Highlights & Insights¶
- "Protocol over algorithm" finding: For practitioners, optimizing the deployment protocol may be more effective than replacing the matcher.
- Cross-modal transfer asymmetry: Counterintuitively, RoMa achieves the lowest error without any cross-modal training.
- Hypothesis of implicit modality invariance in DINOv2: Foundation model features may inherently generalize across modalities.
Limitations & Future Work¶
- Only zero-shot performance is evaluated; the effect of few-shot fine-tuning remains unexplored.
- Scene coverage in SpaceNet9 may be limited (primarily urban areas).

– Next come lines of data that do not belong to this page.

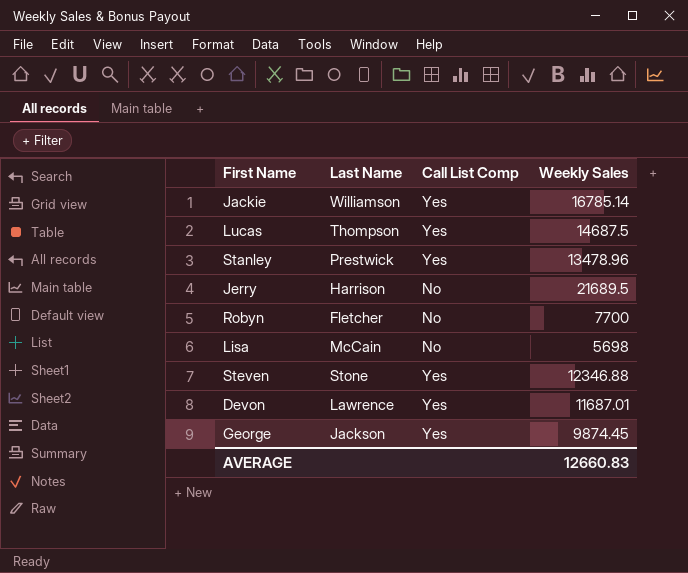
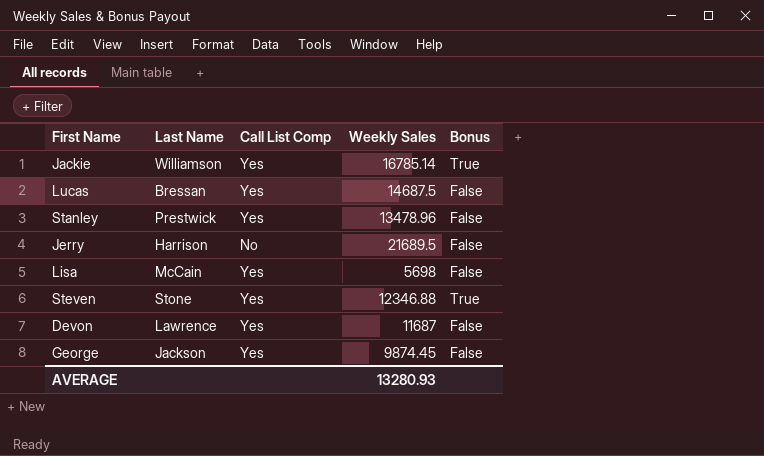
column Bonus | position: none -> 5
row Robyn: Fletcher | No | 7700 -> none
Lucas | Last Name: Thompson -> Bressan
Lisa | Call List Comp: No -> Yes
Devon | Weekly Sales: 11687.01 -> 11687
AVERAGE | Weekly Sales: 12660.83 -> 13280.93

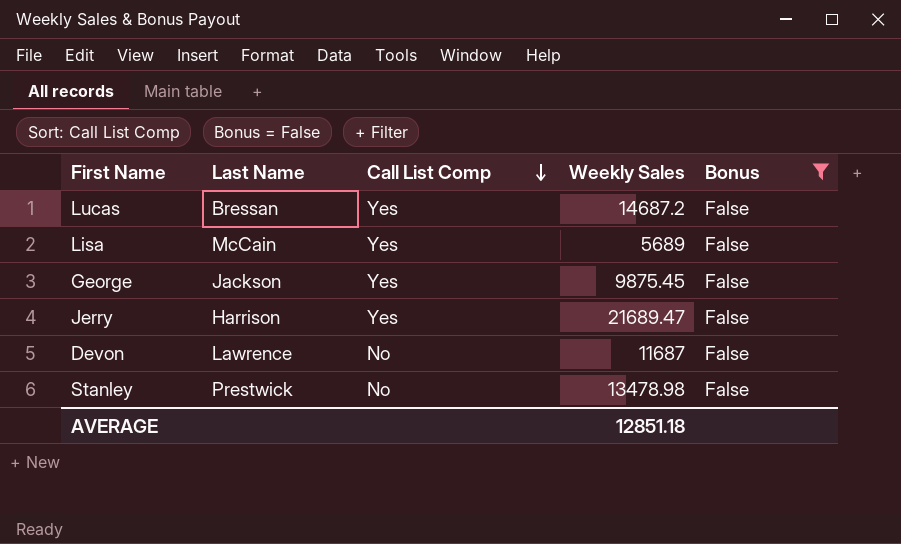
filter: none -> Bonus = False
row order: none -> Call List Comp descending
Lucas | Weekly Sales: 14687.5 -> 14687.2
Lisa | Weekly Sales: 5698 -> 5689
George | Weekly Sales: 9874.45 -> 9875.45
Jerry | Call List Comp: No -> Yes
Jerry | Weekly Sales: 21689.5 -> 21689.47
Devon | Call List Comp: Yes -> No
Stanley | Call List Comp: Yes -> No
Stanley | Weekly Sales: 13478.96 -> 13478.98
AVERAGE | Weekly Sales: 13280.93 -> 12851.18

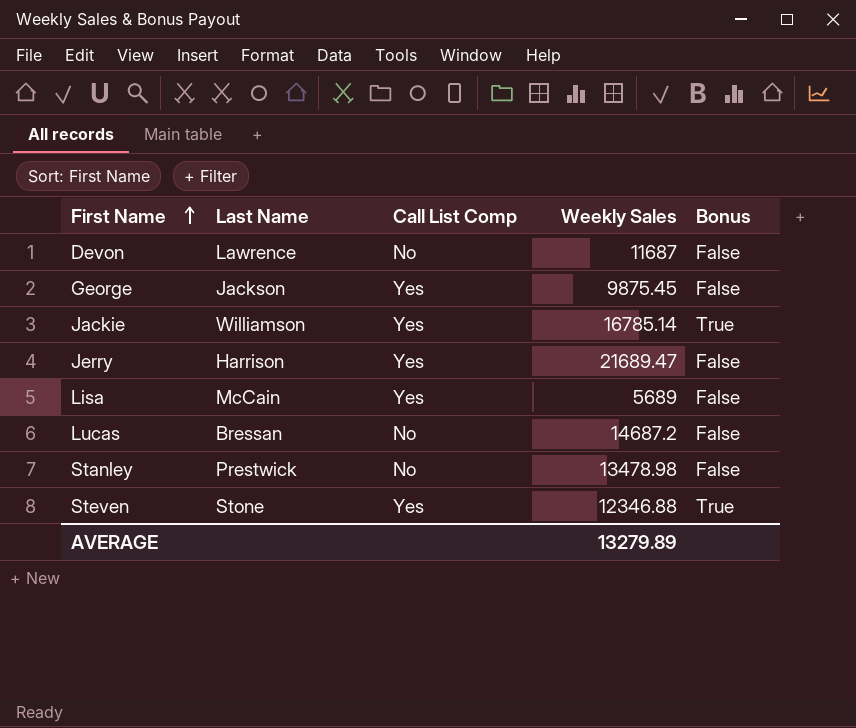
filter: Bonus = False -> none
row order: Call List Comp descending -> First Name ascending
Lucas | Call List Comp: Yes -> No
AVERAGE | Weekly Sales: 12851.18 -> 13279.89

- The hypothesis of implicit modality invariance in DINOv2 requires deeper mechanistic analysis.
Related Work & Insights¶
- vs. RemoteCLIP: RemoteCLIP achieves domain adaptation through large-scale remote sensing pretraining, whereas this paper demonstrates that zero-shot transfer may already be sufficient.
- vs. LoFTR/ELoFTR: Standard natural-image matchers exhibit inconsistent performance on cross-modal satellite registration; deployment protocol is the critical factor.
Rating¶
- Novelty: ⭐⭐⭐ Empirical study, but findings are valuable.
- Experimental Thoroughness: ⭐⭐⭐⭐⭐ 24 matcher families × multiple protocols × multiple benchmarks — extremely comprehensive.
- Writing Quality: ⭐⭐⭐⭐ In-depth analysis with a practical orientation.
- Value: ⭐⭐⭐⭐ Provides direct guidance for real-world deployment in applications such as disaster response.